Version comparison data:
Segment Open

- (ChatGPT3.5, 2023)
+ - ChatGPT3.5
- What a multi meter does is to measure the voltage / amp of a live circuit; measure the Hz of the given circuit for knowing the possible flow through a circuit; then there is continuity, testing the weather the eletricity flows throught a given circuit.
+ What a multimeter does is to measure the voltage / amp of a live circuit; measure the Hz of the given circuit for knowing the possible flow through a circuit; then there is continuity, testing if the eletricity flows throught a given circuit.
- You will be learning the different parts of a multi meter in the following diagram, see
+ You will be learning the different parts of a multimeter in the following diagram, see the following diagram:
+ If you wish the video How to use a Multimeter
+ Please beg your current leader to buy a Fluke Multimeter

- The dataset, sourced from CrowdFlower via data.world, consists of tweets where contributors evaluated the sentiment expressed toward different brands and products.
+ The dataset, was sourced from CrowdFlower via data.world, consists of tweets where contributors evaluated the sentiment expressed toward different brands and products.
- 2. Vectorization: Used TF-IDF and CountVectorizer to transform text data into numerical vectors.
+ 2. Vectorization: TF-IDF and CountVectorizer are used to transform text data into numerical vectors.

Segment Closed
Segment Open

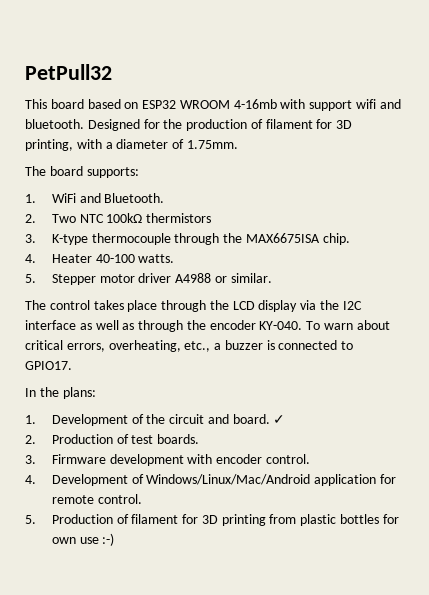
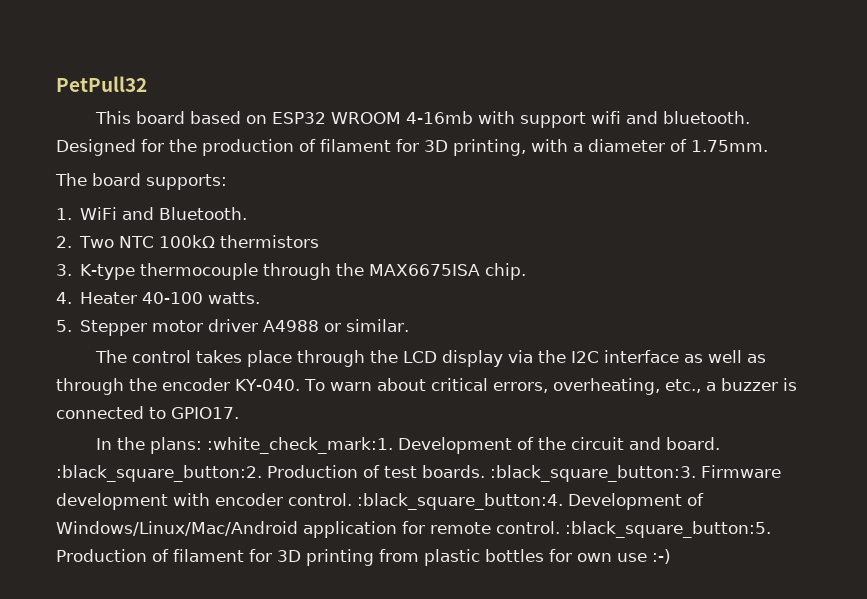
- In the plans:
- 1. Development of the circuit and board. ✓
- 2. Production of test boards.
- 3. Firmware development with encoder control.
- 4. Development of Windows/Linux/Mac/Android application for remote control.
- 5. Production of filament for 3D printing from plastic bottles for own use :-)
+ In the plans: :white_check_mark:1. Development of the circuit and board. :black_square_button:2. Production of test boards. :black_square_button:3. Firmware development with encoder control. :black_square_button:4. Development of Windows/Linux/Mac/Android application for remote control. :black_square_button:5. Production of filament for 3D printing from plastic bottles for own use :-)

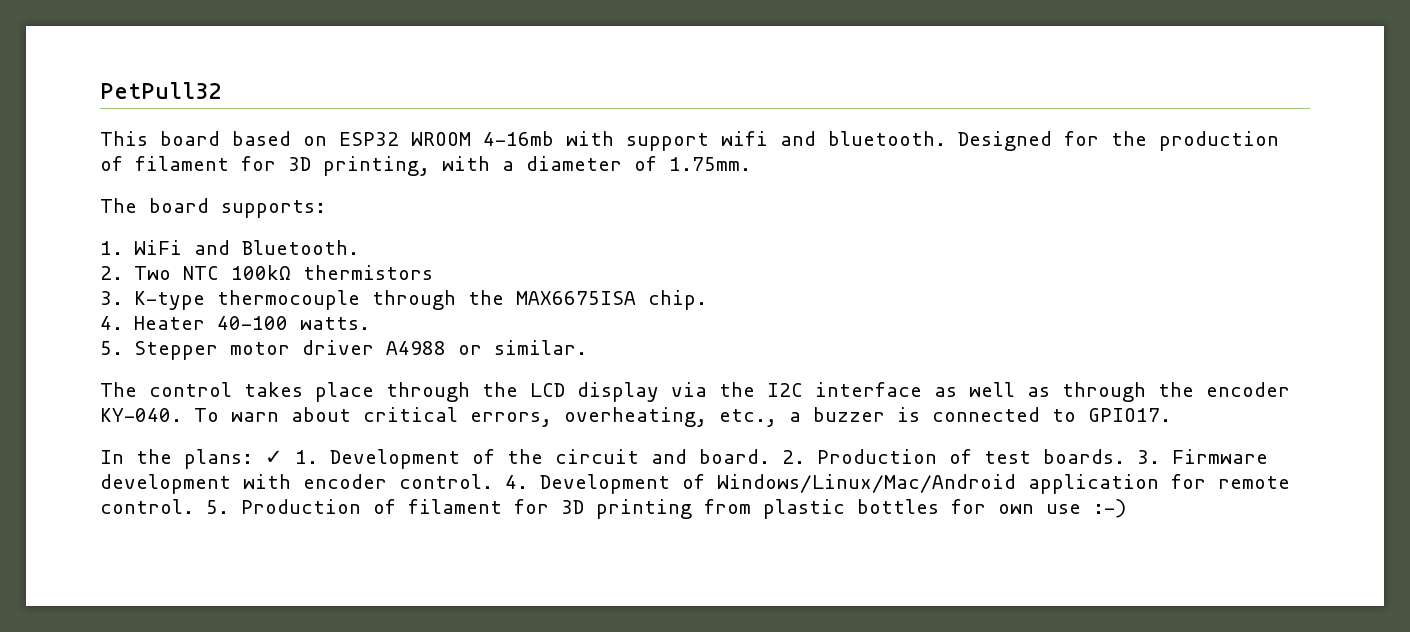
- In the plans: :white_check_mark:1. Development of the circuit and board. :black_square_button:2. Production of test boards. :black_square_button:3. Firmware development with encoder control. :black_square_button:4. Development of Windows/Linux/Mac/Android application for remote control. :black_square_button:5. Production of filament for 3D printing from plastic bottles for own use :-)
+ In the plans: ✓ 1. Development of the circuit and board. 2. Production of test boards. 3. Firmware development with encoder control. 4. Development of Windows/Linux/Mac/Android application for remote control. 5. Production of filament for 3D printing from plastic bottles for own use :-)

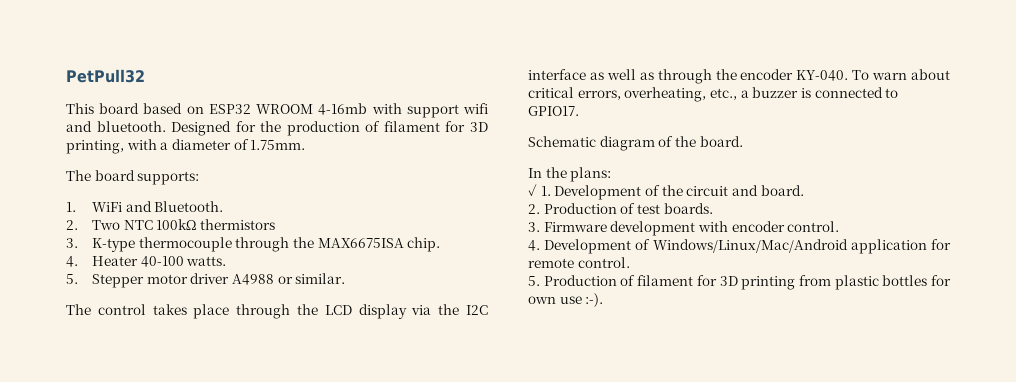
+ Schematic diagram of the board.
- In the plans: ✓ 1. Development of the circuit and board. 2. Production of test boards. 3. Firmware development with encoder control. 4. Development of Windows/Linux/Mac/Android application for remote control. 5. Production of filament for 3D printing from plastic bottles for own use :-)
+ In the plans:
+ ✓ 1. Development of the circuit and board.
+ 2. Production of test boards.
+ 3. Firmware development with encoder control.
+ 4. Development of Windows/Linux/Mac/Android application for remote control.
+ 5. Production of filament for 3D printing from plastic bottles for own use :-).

Segment Closed

EXERCISE AIM:
Copy each line in the entries above where "there" turns up.

ANSWER BELOW:
- What a multi meter does is to measure the voltage / amp of a live circuit; measure the Hz of the given circuit for knowing the possible flow through a circuit; then there is continuity, testing the weather the eletricity flows throught a given circuit.
+ What a multimeter does is to measure the voltage / amp of a live circuit; measure the Hz of the given circuit for knowing the possible flow through a circuit; then there is continuity, testing if the eletricity flows throught a given circuit.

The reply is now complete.